Friday, February 10, 2006

Qinghai Express to Nigeria

As Azerbaijan confirms H5N1 infection (long suspected) and China reports another human case, WHO has released additional information on one of the unsettling pieces of information that emerged from the Turkish outbreak (which now stands officially at 12 with 9 cases still under scrutiny). Initial analyses of the genetic sequences showed a virus that carried at least three changes, all potentially liable to make the virus more adapted to infecting humans (see our longer explanations here, here, here and here). Helen Branswell of Canadian Press now reports (no link) further examination of some additional viruses isolated in that outbreak have failed to show the same constellation of mutations, holding out hope those adaptive changes have yet to take hold in the circulating viral population.
"They're all basically the same. Nothing new and unusual,'' Michael Perdue, a scientist with the WHO's global influenza program, said from Geneva.

[snip]

"That mutation just showed up in that one patient,'' said Perdue.

[snip]

Genetic analysis of the viruses showed they are closely related to a group or clade of H5N1 viruses that caused a massive die-off of wild birds at a wildlife reserve last May in western China. These Qinghai Lake viruses have been found in dead wild birds in Russia, Turkey, Romania and a number of other spots in western Asia and Eastern Europe.

They are believed to be responsible for Africa's first outbreak of H5N1, in Nigeria.
The Nigerian outbreak has raised consternation at WHO and elsewhere because it represents intrusion of the virus into virgin territory, with unknown consequences. Reports are circulating that a disease resembling avian influenza had been killing birds in the north of the country for weeks before infection with H5N1 was identified in a farm in the region.
. . . Auwalu Haruna, secretary of the Kano State poultry farmers’ association, said that a similar infection, identified earlier as “fowl cholera”, has been spreading through flocks further north for the past two weeks. “The disease is spreading like wildfire,” he said.

“We have 20,000 new infections reported today, bringing the figure for infected birds to 80,000. What worsens the situation is the farmers’ movement of infected poultry, in a frantic effort to minimise losses,” he said.

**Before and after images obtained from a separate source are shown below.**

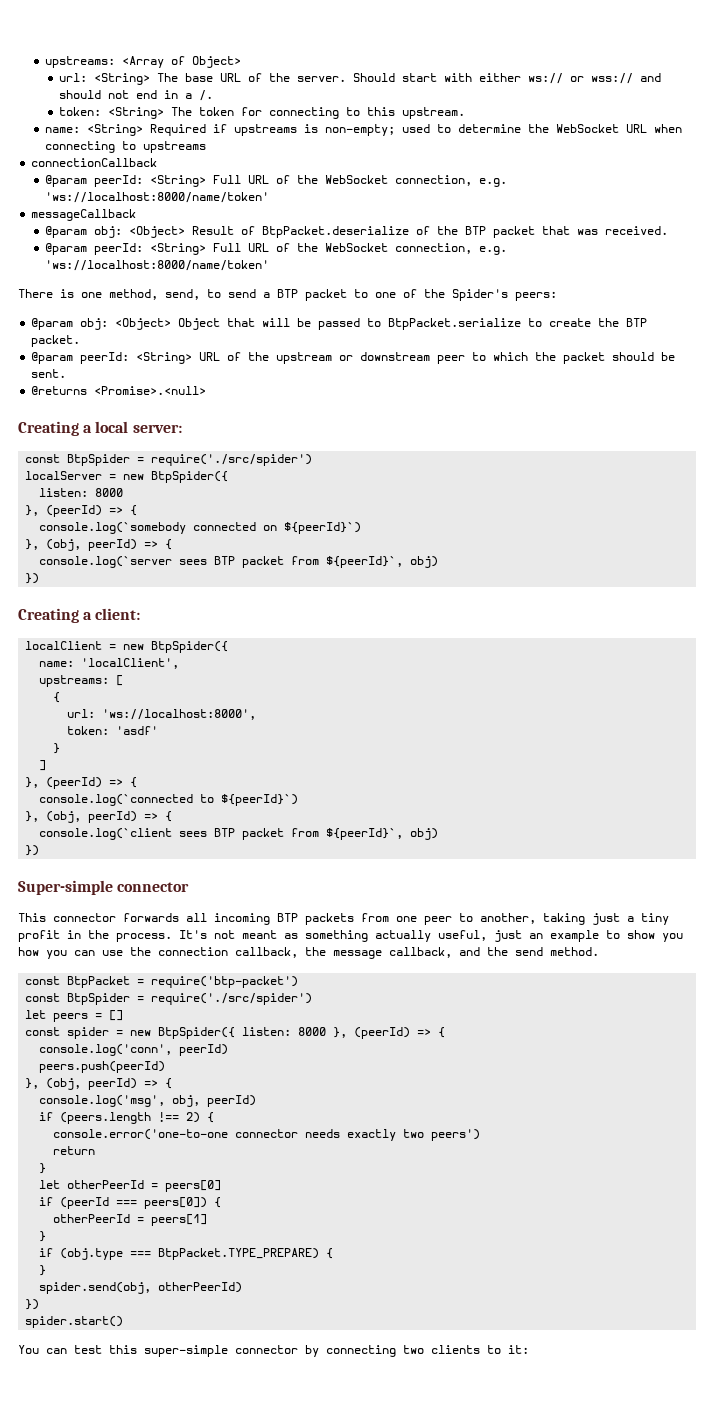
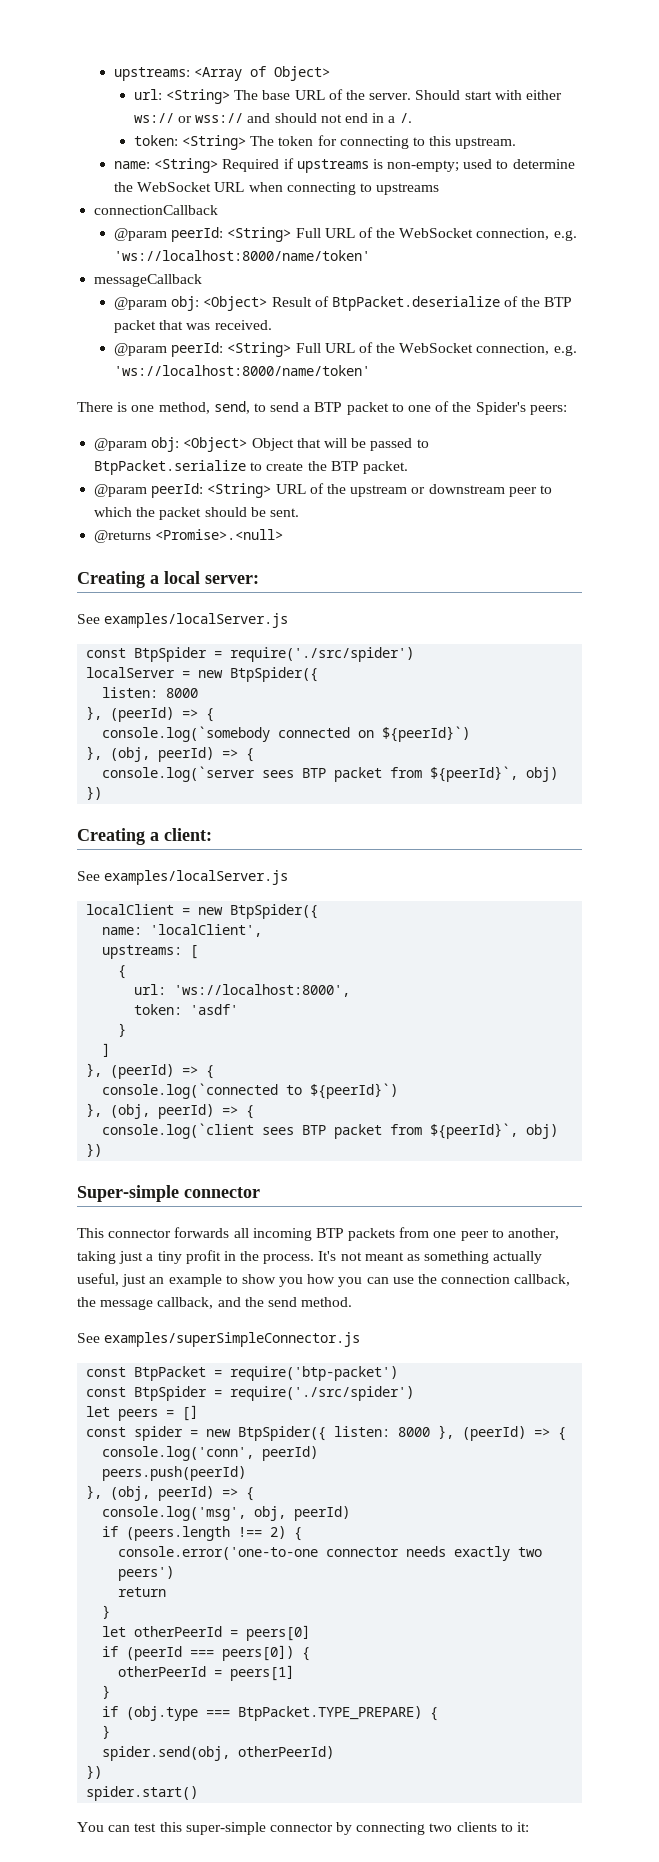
(182, 428) none -> [77,613,289,628] // See examples/localServer.js
(141, 614) none -> [77,870,289,885] // See examples/localServer.js
(599, 951) none -> [77,1332,361,1347] // See examples/superSimpleConnector.js

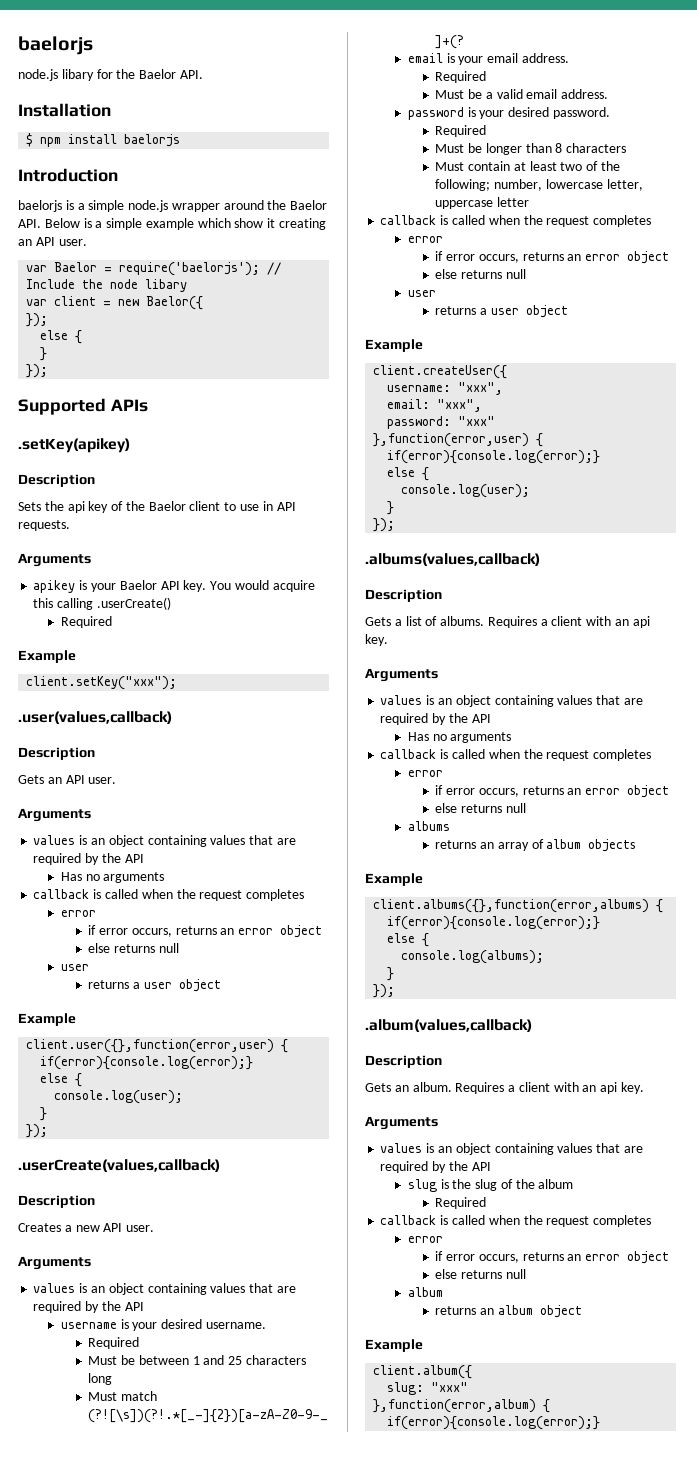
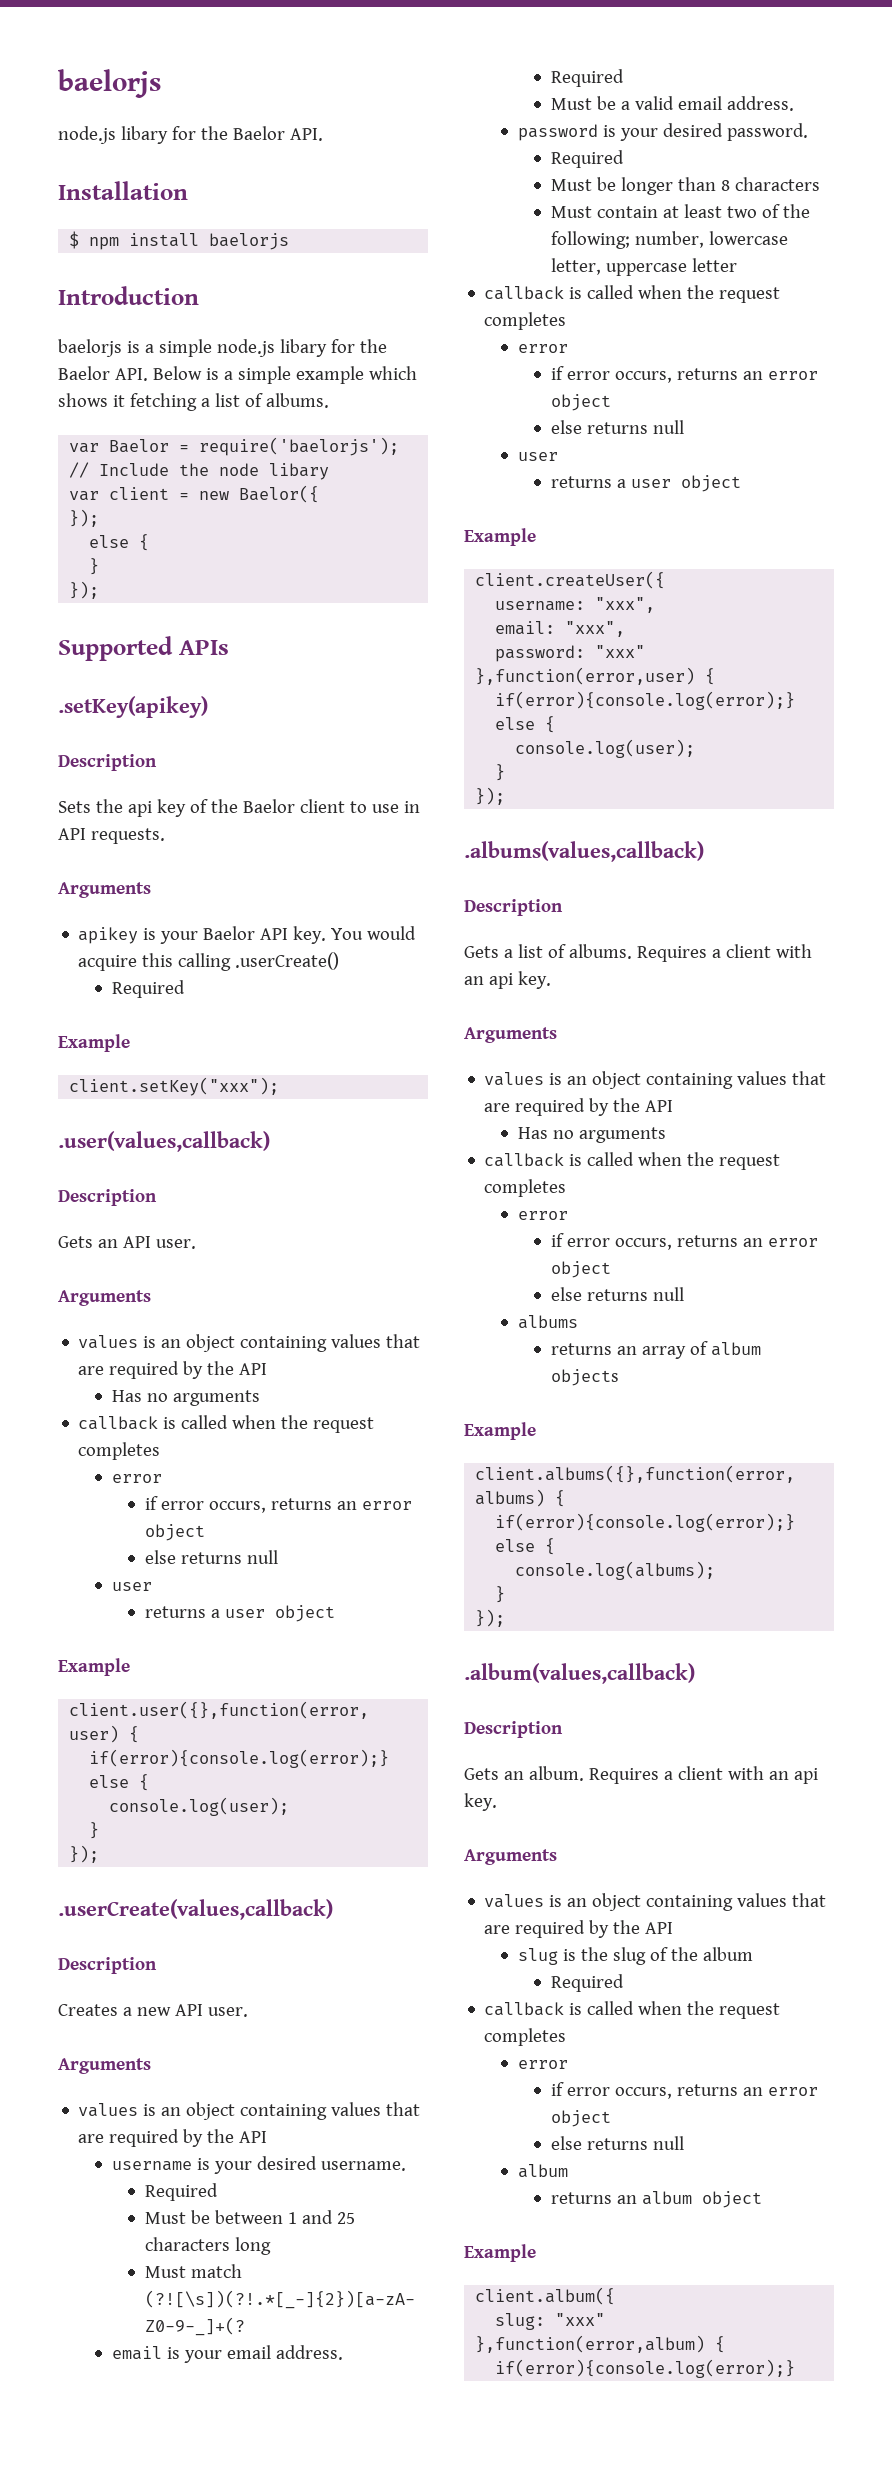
[171,200,264,212] wrapper around -> [279,339,355,357] libary for
[234,218,327,230] [18,237,87,246] show it creating an API user. -> [58,393,329,411] shows it fetching a list of albums.

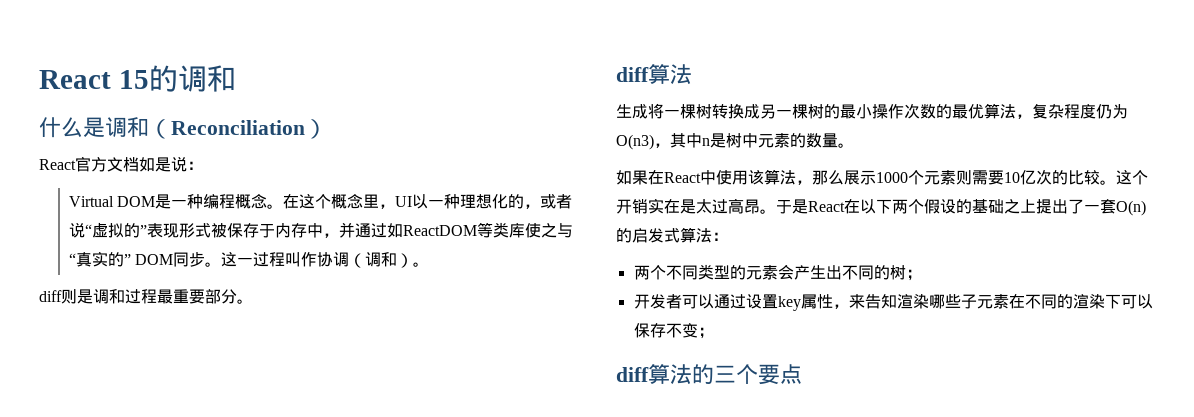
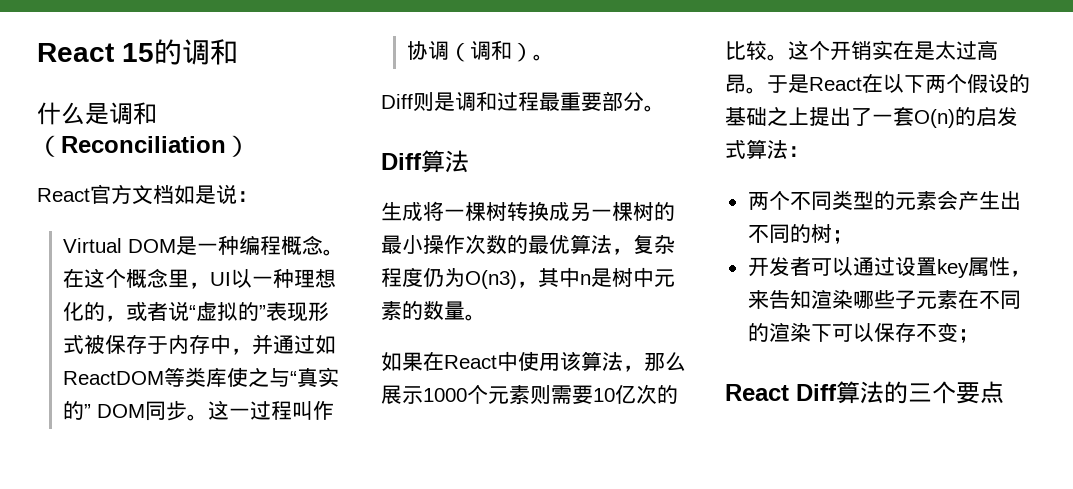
[39,290,62,302] diff -> [381,94,413,109] Diff
[616,67,649,82] diff -> [381,153,422,170] Diff
[616,367,649,382] diff -> [725,384,837,401] React Diff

Haruna and several market stall holders said that once chickens are seen to be infected, farmers are killing them and rapidly dumping them on the market in an effort to beat any future quarantine and make a quick profit.

“The announcement by the federal government of bird flu at Sambawa Farm shocked us, but we are just waiting for confirmation from the veterinary institute in Vom for our birds,” Haruna said. (AFP via Bahrain Tribune)
Xinhua is reporting three northern Nigerian farms hit by the virus, but there is no official confirmation. An article by Debora McKenzie in New Scientist on February 8 noted that the Nigerian outbreak fits a pattern:
The region affected is right beside a major wintering ground for 2 relatively common species of duck. Those ducks shared breeding grounds in Siberia last summer [2005] with birds that winter in Turkey and around the Black Sea, where the virus also appeared recently.

[snip]

Furthermore, Kano is near the Hadejia-Nguru inland river delta, which is a major wintering location for Northern pintail and garganey ducks. They summer in breeding grounds across Siberia, where there were numerous outbreaks of H5N1 in poultry and wild birds last summer [2005]. Birds of those species that winter in Turkey and around the Black Sea also summered in the same places in Siberia, and migrants are thought to have carried H5N1 there.

The authoritative 1996 Atlas of Anatidae [ducks, geese and swans] Populations of Africa and Western Europe says the Northern pintail wintering in the Black Sea and Mediterranean basins "are lumped with those wintering in West Africa as a single large population." On average, 18 000 pintails winter each year at Hadejia-Nguru. Similar numbers of garganey ducks follow the same migration, and 500 000 of each species winter at nearby Lake Chad.

Some of the Northern pintail wintering now in Britain and along Europe's North Sea and Atlantic coasts also spent last summer [2005] on the same breeding grounds as the pintail that subsequently flew to the Black Sea, Turkey and West Africa. (New Scientist)
This again suggests wild birds as vectors of geographic spread. Nigeria, however, is blaming the outbreak on smugglers and illegal importers of pets and birds (Bloomberg). No evidence for this was given. In any case, spread among poultry and the disease vector to humans still seems to be terrestrial birds (domestic poultry).

At this point it does not seem feasible to stamp out the virus in Africa. It has found a new continent.